As well as training your dog, you should also be teaching yourself how to interact with him to get the most out of your relationship.

Two-way dog training
Most people get a dog for the company, exercise and enjoyment these hugely loyal and entertaining animals bring. However, in order to fit into and be accepted by society, dogs are expected to behave in a certain way. Indeed, we often expect our dogs to 'know' this is how they are meant to behave, without actually considering whether this is normal for them. Knowing how to train your dog is a skill you will need to develop.

Understanding more about how a dog thinks and what is 'normal' for your dog will help you.
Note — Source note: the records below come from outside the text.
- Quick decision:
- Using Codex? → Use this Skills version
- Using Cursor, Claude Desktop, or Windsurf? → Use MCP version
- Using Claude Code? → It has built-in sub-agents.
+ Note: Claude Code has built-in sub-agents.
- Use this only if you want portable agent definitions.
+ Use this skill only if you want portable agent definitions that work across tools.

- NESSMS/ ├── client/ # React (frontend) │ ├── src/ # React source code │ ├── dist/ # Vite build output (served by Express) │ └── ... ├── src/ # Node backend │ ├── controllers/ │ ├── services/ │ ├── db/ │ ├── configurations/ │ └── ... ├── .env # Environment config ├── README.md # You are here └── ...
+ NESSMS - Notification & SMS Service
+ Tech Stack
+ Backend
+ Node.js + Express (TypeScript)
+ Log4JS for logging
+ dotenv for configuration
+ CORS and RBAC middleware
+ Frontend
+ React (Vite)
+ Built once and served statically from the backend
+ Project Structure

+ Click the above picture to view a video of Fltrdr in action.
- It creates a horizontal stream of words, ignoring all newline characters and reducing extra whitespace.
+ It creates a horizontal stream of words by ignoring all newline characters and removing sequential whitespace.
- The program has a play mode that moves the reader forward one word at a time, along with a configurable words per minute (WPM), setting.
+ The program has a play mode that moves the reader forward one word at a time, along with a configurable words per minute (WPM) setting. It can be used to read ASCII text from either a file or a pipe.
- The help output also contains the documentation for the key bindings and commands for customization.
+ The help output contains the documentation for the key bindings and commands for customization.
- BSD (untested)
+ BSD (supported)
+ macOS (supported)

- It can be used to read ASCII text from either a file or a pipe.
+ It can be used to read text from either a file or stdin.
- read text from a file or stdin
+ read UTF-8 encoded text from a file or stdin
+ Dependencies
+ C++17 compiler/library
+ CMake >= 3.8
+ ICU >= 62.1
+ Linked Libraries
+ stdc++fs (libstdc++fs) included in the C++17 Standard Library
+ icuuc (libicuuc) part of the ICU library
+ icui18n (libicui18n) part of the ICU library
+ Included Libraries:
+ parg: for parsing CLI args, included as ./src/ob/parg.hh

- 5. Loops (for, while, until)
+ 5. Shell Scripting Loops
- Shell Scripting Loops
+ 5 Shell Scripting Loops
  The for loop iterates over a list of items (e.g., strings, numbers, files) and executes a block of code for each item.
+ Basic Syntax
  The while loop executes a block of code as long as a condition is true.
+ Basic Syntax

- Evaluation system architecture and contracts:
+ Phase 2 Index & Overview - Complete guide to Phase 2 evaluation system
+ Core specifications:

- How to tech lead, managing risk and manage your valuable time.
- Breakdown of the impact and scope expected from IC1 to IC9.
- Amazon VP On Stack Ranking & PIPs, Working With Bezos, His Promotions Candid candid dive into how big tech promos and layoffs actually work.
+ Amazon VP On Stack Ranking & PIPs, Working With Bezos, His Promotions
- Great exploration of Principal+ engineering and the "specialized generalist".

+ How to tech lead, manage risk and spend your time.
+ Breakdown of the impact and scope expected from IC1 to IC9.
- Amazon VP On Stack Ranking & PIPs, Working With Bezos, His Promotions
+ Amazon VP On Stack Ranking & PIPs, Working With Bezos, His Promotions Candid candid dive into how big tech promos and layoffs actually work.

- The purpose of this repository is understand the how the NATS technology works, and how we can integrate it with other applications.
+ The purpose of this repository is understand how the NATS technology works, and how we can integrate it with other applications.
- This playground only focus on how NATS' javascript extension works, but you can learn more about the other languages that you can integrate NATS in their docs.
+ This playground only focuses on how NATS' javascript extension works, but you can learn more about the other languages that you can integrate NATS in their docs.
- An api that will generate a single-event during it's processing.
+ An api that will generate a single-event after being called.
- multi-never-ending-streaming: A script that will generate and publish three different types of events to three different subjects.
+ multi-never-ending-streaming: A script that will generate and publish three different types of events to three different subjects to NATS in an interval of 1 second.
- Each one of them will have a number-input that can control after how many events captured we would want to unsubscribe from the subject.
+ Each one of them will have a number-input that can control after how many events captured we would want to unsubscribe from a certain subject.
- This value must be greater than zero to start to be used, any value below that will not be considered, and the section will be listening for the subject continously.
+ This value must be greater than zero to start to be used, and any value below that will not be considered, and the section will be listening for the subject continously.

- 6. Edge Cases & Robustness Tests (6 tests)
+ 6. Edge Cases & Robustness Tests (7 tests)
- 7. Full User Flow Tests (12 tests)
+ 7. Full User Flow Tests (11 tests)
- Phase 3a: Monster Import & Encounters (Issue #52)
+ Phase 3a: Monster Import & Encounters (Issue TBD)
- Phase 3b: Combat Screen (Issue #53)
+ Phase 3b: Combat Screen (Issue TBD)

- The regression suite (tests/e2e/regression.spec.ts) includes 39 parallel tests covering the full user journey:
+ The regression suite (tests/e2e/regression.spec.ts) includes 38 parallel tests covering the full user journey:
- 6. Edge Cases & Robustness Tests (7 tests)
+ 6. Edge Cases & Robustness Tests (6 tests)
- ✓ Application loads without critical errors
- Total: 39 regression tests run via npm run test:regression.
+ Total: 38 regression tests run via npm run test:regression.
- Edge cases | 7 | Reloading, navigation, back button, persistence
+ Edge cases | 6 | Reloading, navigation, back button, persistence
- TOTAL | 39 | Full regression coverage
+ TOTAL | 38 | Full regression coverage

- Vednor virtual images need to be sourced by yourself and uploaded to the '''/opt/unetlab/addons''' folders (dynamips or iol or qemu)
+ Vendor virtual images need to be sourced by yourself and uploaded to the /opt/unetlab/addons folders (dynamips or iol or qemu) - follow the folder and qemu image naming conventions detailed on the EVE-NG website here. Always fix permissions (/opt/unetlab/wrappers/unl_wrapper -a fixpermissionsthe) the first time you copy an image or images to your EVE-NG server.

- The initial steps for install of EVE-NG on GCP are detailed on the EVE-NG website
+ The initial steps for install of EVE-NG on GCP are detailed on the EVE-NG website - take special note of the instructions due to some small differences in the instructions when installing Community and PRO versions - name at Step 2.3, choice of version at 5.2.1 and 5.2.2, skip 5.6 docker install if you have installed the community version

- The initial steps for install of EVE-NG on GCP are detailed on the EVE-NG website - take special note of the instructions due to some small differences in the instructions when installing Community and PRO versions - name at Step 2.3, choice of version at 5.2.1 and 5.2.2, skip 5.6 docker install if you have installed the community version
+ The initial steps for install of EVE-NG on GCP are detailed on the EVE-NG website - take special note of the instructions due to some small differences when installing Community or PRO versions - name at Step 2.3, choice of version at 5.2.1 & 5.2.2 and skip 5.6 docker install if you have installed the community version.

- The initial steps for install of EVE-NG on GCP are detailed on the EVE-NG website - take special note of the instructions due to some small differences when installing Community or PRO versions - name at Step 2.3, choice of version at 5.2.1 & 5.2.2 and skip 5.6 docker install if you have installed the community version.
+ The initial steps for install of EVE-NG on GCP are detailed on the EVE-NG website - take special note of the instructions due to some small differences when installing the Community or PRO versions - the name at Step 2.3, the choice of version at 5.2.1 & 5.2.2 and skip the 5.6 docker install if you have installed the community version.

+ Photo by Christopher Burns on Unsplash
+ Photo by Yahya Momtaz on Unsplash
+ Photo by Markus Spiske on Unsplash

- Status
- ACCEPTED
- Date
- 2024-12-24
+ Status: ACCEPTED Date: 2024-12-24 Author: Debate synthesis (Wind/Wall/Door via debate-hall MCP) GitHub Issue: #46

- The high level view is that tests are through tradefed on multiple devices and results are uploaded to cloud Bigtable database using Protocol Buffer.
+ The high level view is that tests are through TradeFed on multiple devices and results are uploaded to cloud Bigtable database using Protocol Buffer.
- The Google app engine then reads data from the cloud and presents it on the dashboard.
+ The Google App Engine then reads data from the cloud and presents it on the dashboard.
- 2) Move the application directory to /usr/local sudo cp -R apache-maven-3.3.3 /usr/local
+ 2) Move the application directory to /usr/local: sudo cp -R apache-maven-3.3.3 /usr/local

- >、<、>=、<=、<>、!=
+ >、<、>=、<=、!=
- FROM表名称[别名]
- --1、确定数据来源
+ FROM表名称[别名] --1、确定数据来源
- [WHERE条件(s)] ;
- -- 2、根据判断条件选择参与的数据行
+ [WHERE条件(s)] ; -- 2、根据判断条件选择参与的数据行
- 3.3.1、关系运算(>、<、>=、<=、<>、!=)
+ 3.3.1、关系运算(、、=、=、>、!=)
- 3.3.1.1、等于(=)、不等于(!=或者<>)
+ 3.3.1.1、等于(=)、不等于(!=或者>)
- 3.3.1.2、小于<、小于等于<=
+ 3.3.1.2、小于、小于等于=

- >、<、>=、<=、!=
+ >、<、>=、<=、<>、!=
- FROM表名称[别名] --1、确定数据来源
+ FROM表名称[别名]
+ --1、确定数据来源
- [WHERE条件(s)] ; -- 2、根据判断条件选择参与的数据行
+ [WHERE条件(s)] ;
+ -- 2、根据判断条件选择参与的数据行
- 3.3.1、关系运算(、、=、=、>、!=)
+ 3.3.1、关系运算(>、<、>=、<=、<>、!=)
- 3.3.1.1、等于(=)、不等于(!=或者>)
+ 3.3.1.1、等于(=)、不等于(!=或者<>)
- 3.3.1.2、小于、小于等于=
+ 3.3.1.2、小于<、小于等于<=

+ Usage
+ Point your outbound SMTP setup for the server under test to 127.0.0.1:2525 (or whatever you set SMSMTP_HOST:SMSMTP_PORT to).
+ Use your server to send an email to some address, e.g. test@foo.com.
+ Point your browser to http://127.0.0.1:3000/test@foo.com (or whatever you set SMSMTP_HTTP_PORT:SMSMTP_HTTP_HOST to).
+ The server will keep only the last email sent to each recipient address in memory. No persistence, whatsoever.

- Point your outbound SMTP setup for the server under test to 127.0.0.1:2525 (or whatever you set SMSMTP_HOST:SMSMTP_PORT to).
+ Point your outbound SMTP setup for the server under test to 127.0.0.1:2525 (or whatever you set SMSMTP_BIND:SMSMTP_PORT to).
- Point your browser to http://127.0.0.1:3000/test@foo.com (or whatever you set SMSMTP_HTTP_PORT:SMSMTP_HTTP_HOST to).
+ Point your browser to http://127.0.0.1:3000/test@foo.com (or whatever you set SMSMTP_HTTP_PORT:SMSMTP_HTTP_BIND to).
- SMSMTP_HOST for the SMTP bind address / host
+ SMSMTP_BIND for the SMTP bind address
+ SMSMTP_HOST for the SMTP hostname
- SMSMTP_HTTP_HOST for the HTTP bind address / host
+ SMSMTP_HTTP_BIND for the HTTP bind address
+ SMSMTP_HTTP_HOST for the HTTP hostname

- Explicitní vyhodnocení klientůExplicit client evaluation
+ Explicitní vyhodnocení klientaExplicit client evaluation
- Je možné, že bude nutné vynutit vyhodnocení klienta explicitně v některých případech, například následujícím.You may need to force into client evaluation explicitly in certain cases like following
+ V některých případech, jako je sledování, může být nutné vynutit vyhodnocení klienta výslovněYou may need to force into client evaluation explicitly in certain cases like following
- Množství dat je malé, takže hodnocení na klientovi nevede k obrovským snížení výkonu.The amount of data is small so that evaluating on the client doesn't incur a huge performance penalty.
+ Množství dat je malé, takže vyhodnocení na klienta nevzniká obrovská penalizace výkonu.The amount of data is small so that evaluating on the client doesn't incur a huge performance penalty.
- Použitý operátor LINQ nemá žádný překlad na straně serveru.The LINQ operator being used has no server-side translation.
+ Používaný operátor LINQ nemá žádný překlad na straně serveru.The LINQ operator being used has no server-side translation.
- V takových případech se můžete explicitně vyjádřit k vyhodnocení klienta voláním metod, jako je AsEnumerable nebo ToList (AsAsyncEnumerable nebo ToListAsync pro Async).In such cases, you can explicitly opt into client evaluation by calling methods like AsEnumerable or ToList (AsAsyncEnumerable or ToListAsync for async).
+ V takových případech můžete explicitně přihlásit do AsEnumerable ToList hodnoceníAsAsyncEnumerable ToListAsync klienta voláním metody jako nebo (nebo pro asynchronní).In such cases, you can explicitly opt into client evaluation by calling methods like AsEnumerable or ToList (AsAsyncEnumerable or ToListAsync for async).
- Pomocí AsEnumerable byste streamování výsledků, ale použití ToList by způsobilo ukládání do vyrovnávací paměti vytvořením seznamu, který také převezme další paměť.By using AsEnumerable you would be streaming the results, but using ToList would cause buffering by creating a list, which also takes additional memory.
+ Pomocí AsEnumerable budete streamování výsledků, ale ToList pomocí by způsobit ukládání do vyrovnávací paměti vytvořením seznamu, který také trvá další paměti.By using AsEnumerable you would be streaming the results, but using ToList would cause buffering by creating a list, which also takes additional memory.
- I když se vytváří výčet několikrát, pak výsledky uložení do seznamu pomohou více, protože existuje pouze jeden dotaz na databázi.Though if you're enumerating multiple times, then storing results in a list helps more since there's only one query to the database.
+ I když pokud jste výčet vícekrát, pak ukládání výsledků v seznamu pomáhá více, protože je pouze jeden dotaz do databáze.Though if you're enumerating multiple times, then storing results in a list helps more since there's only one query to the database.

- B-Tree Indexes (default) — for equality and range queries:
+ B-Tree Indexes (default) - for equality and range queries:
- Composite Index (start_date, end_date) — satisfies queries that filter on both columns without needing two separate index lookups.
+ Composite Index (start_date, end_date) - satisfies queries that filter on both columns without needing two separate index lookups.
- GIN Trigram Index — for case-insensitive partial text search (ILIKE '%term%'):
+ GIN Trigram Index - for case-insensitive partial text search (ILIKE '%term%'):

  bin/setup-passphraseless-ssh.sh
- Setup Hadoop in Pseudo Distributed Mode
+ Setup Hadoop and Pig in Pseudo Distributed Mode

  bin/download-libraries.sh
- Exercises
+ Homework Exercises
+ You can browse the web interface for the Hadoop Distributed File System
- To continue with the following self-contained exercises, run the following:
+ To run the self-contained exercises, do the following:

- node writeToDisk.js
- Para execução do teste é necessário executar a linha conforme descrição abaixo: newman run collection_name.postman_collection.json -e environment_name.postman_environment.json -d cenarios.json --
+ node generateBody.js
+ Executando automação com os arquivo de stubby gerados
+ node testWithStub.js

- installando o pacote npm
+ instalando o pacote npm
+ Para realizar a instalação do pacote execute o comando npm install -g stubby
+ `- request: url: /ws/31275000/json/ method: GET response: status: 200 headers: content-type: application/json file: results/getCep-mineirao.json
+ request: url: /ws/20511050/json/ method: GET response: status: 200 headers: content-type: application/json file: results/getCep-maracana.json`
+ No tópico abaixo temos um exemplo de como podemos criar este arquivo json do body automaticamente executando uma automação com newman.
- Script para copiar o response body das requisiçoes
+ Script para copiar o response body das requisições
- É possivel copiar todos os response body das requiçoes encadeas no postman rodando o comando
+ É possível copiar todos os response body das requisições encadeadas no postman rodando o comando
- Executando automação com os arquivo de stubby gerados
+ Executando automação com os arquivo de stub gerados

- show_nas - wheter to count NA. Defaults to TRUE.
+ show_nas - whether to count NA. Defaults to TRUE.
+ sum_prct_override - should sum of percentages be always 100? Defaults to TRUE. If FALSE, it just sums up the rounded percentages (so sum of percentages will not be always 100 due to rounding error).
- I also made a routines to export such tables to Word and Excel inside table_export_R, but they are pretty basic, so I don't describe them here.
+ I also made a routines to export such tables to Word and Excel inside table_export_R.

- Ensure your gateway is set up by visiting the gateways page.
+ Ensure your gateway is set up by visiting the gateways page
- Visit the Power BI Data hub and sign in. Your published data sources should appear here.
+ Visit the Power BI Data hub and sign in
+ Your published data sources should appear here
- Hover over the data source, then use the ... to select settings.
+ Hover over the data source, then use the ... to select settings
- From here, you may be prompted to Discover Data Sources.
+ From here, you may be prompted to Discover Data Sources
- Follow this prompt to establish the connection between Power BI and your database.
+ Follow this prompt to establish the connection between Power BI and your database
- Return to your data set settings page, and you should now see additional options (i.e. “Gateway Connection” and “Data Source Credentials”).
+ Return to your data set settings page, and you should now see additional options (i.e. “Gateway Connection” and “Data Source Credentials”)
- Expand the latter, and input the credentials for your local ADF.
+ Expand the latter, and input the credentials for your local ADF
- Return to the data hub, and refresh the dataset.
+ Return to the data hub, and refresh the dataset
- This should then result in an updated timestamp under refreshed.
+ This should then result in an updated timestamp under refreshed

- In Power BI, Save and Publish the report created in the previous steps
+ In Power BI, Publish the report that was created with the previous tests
It is important to remember that, for the most part, our dogs are keen to please – so if they are not doing as you ask, it may be because you are not being clear about what you want or are not using rewards, commands and body language in a way your dog understands.

When to start training
Whether you have just brought home a new puppy or a rescue dog, training should begin straight away. Remember, your dog can pick up bad habits if allowed to get away with certain behaviours when settling in. For example, you allow your puppy to sleep in your room for the first few nights because he is crying, but a few months down the line you cannot shut your dog in the kitchen at night because he barks the house down! So you should decide on the ground rules before your dog arrives and stick to them.

Training tips
Mostly, you will need a bit of patience and a willing pet. You will also need a small, tasty treat to reward your dog and a quiet room with no distractions to enable you and your dog to concentrate. It can be very helpful to join a training class for guidance, support and socialisation or work from a reputable dog-training book that uses a positive reinforcement method.

Ensure you have suitable training aids or equipment to hand, such as clicker, harness, lead and so on. Once your dog is performing a certain task reliably, you can start to ask him to do this in a 'real' situation.

You can train a dog to perform almost any task with clear, concise commands and a suitable reward. Tasks fall into two categories:

1. Tasks that provide your dog with the behaviour necessary for him to fit into society and keep him safe, such as:

- Housetraining
- Socialisation with other dogs and people
- Come/recall command
- Sit, stay, down
- Walking to heel
- Retrieving objects

2. Tasks that are just good fun, including:

- Giving paw
- Begging
- Shutting the door
- Catching a ball/treat
- Training your dog is an excellent way for you to bond with your dog and ensure a strong and healthy relationship.